Entries taken from a collection:
<<<<

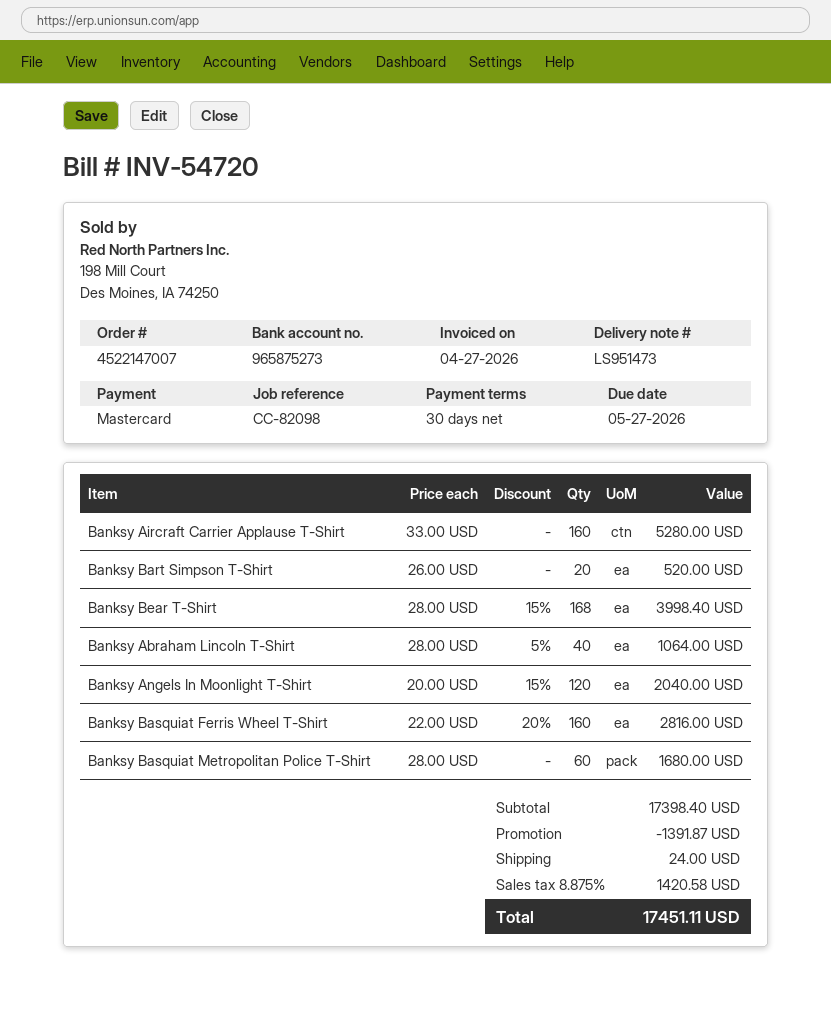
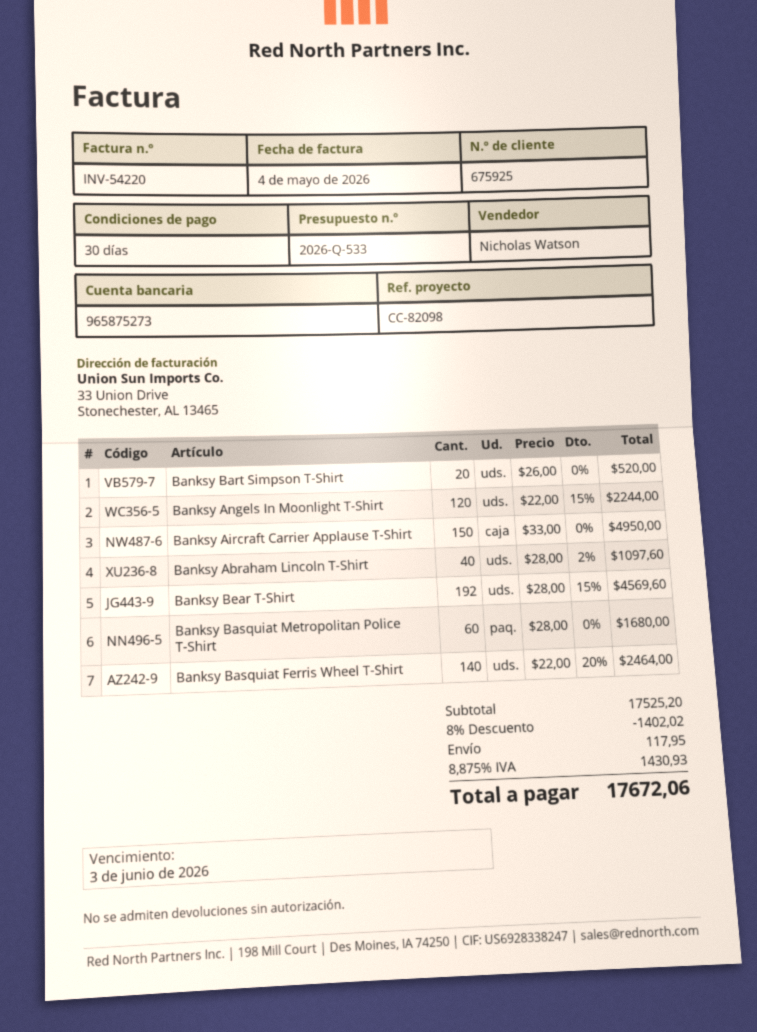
invoice number: INV-54720 -> INV-54220
invoice date: 2026-04-27 -> 2026-05-04
due date: 2026-05-27 -> 2026-06-03
Banksy Aircraft Carrier Applause T-Shirt: 160 x 33.00 = 5280.00 -> 150 x 33.00 = 4950.00
Banksy Bear T-Shirt: 168 x 28.00 - 15% = 3998.40 -> 192 x 28.00 - 15% = 4569.60
Banksy Abraham Lincoln T-Shirt: 40 x 28.00 - 5% = 1064.00 -> 40 x 28.00 - 2% = 1097.60
Banksy Angels In Moonlight T-Shirt: 120 x 20.00 - 15% = 2040.00 -> 120 x 22.00 - 15% = 2244.00
Banksy Basquiat Ferris Wheel T-Shirt: 160 x 22.00 - 20% = 2816.00 -> 140 x 22.00 - 20% = 2464.00
subtotal: 17398.40 -> 17525.20
discount: 1391.87 -> 1402.02
shipping: 24.00 -> 117.95
tax: 8.875% = 1420.58 -> 8.875% = 1430.93
total: 17451.11 -> 17672.06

>>>>

What needs to be done
Exactly and only the lines from the line containing "Banksy Basquiat Ferris" through the last line of the entries should be copied, both ends included.

Solution
Banksy Basquiat Ferris Wheel T-Shirt: 160 x 22.00 - 20% = 2816.00 -> 140 x 22.00 - 20% = 2464.00
subtotal: 17398.40 -> 17525.20
discount: 1391.87 -> 1402.02
shipping: 24.00 -> 117.95
tax: 8.875% = 1420.58 -> 8.875% = 1430.93
total: 17451.11 -> 17672.06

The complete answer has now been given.